クドカン率いる『あまちゃん』チームが再集結! 『いだてん』落語を通した“笑い”の視点

 ホームページ等であらすじや人物相関図を見ても、単純なドラマではなさそうである。物語は明治から戦時下へと向かっていく前半と、東京オリンピック開催へと向かう戦後の二部構成。登場人物は、オリンピック招致を目指す東京都知事やジャーナリスト、金栗四三とその家族、金栗の盟友の三島弥彦(生田斗真)を中心とする三島家と金栗を応援する天狗倶楽部の人々、金栗の恩師にあたる嘉納治五郎(役所広司)の所属する東京高等師範学校・大日本体育協会の面々。そして、若き日の古今亭志ん生こと美濃部孝蔵(森山未來)をとりまく浅草の人々といった感じで、複数のコミュニティが同時に描かれている。つまり、視点が多数あるということだ。

 クドカンドラマは元々、地方のスナックのような小さな共同体の狭い人間関係を延々と描くスタイルのものが多い。そのため、友達の知り合いの話を聞いているかのような心地よい狭さがあるのだが、家族の歴史や細かいサブカルチャーの引用を用いて“歴史のようなもの”を描いてきた。

 それが顕著に出ていたのだが、現代を生きるヤクザが、落語という古典と出会い噺家となることで、疑似家族という自分の居場所を見つけていく『タイガー&ドラゴン』(TBS系)だろう。本作は『池袋ウエストゲートパーク』や『木更津キャッツアイ』(ともにTBS系)といったドラマで若者の風俗を描くことに長けた新鋭の若手脚本家というイメージが定着しつつあった宮藤が、幅広い視聴者が楽しめる普遍的な作品をはじめて作り上げた記念碑的作品だ。

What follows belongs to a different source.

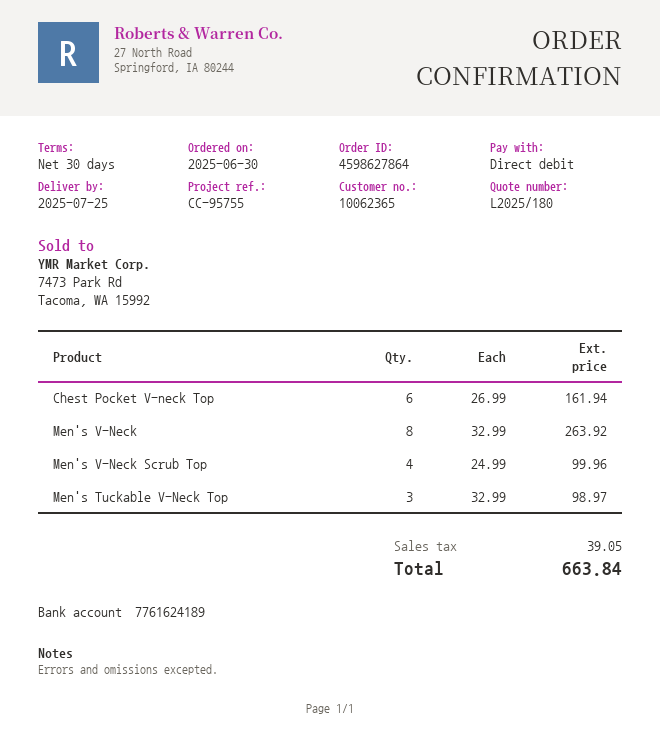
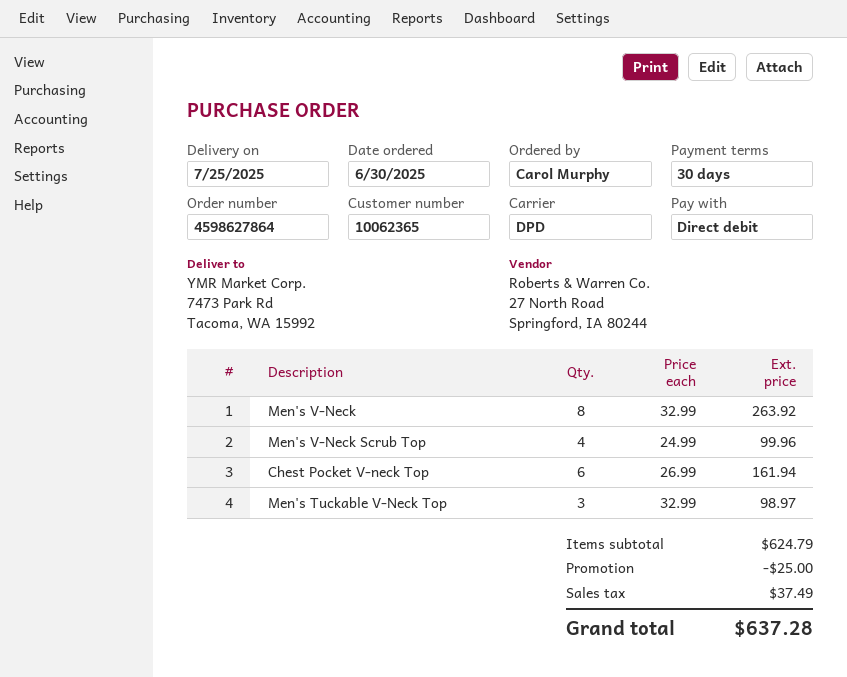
discount: none -> 25.00
tax: 39.05 -> 37.49
total: 663.84 -> 637.28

 『いだてん』に噺家が登場し、ストーリーに落語のモチーフが入ると知った時、真っ先に思ったのは『タイガー&ドラゴン』を発展させたような作品になるのではないかということだ。それはキャスティングからも伺える。主演の一人に宮藤と同じ大人計画に所属し、何度も宮藤のドラマや映画に出演した阿部サダヲがいることはもちろんのこと、峯田和伸、星野源、生田斗真といった宮藤の過去作に登場した俳優たちが多数出演し、古今亭志ん生を演じるのが、宮藤が尊敬し今の仕事を志すきっかけとなったビートたけしが名を連ねていること。